# Problem to work on
Among the records below, find the lines with the word "Clip" and copy them.

###

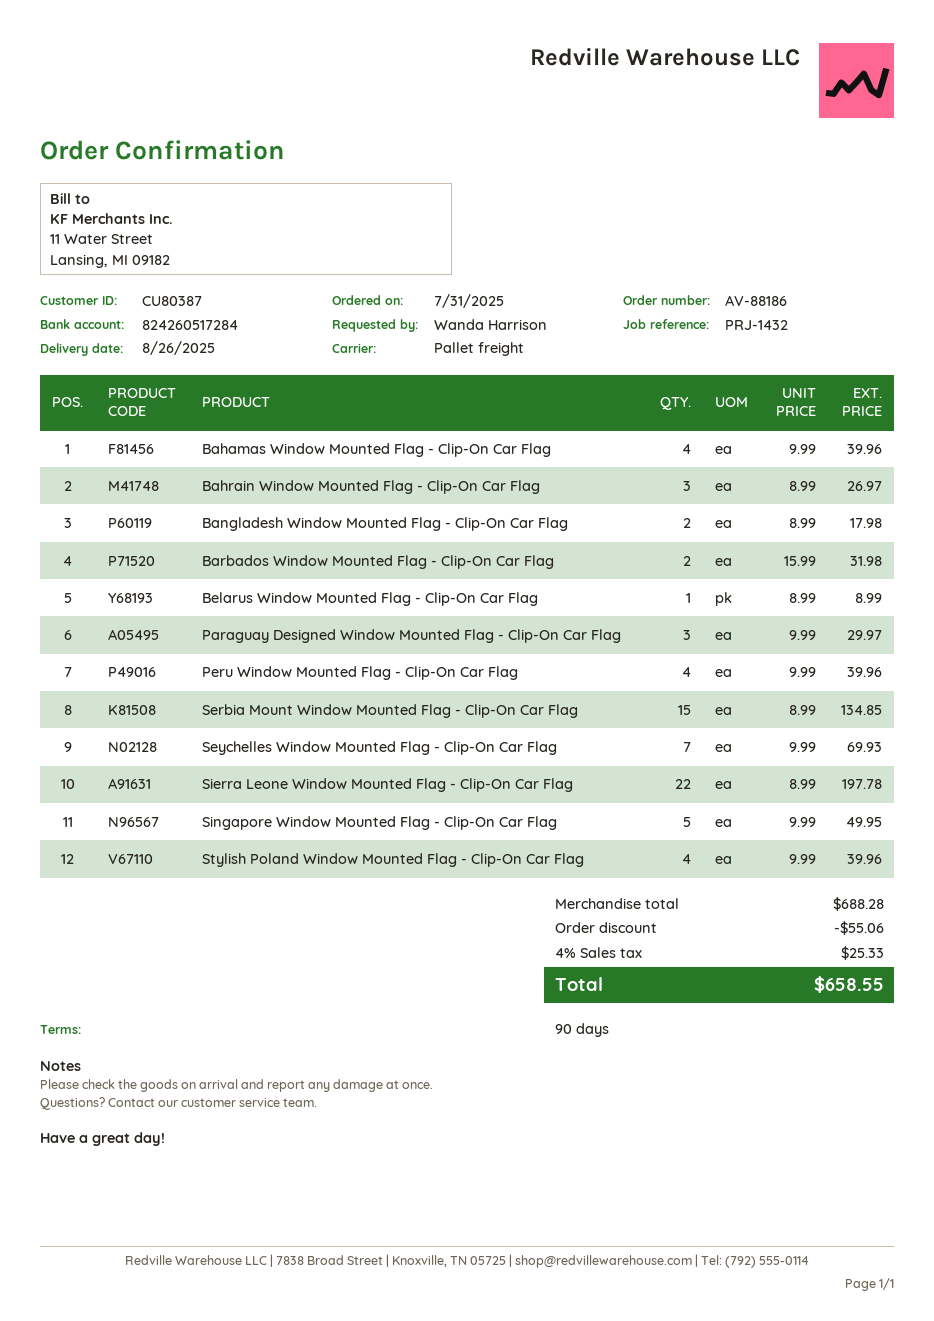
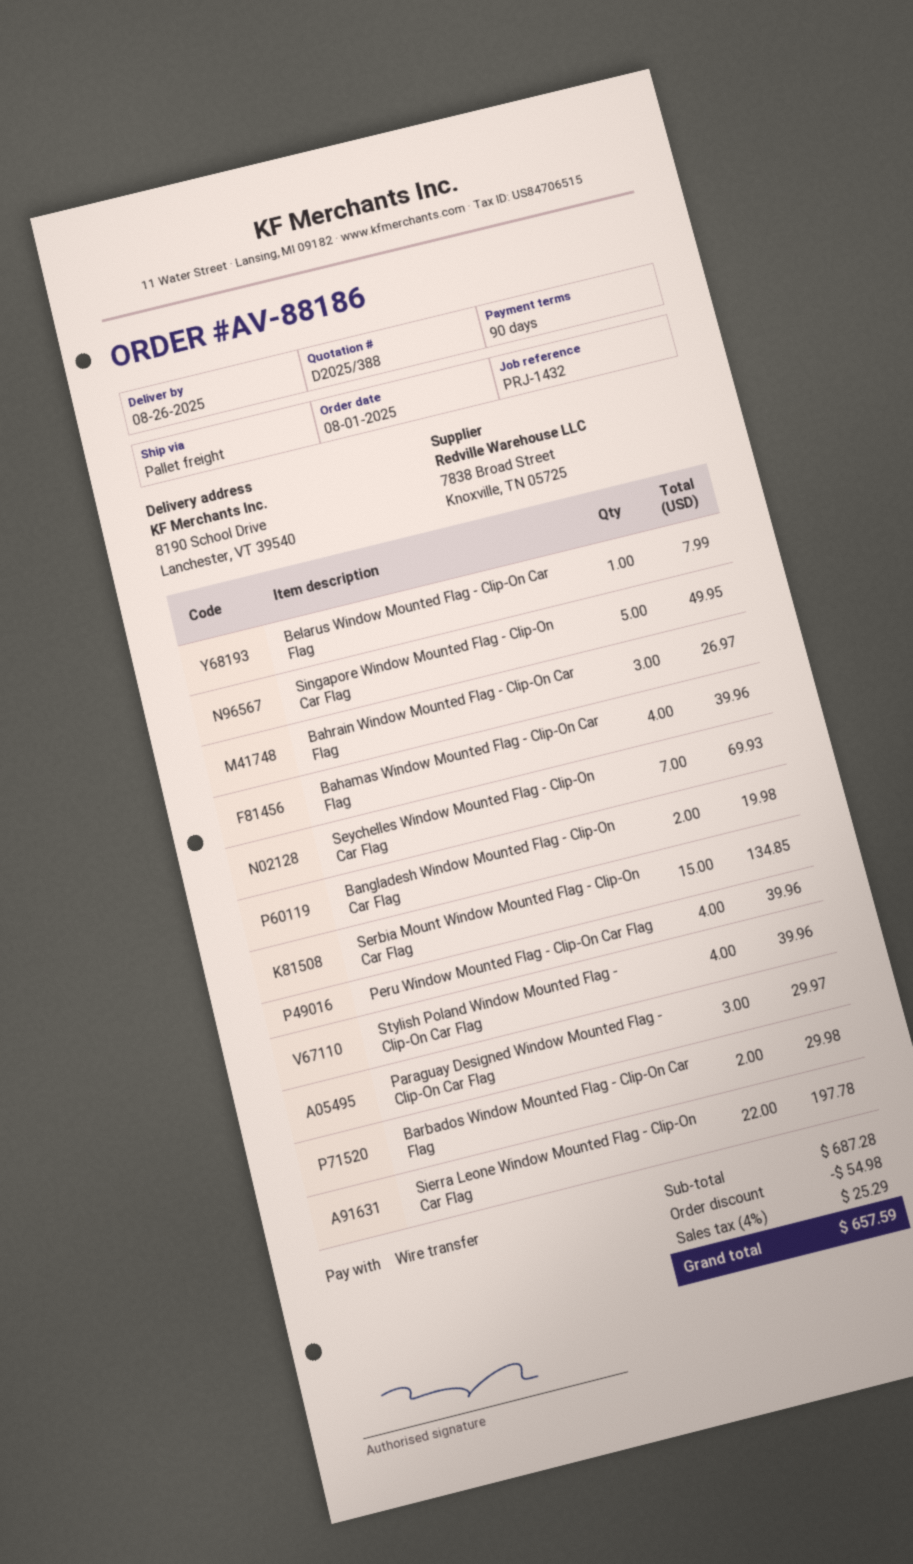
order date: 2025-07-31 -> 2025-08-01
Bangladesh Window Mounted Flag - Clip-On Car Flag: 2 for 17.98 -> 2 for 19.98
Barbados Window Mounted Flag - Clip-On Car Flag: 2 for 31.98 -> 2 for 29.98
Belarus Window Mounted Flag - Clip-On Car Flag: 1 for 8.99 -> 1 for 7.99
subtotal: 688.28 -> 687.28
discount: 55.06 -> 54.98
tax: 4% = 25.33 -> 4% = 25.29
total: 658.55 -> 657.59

###

# Result of the exercise
Bangladesh Window Mounted Flag - Clip-On Car Flag: 2 for 17.98 -> 2 for 19.98
Barbados Window Mounted Flag - Clip-On Car Flag: 2 for 31.98 -> 2 for 29.98
Belarus Window Mounted Flag - Clip-On Car Flag: 1 for 8.99 -> 1 for 7.99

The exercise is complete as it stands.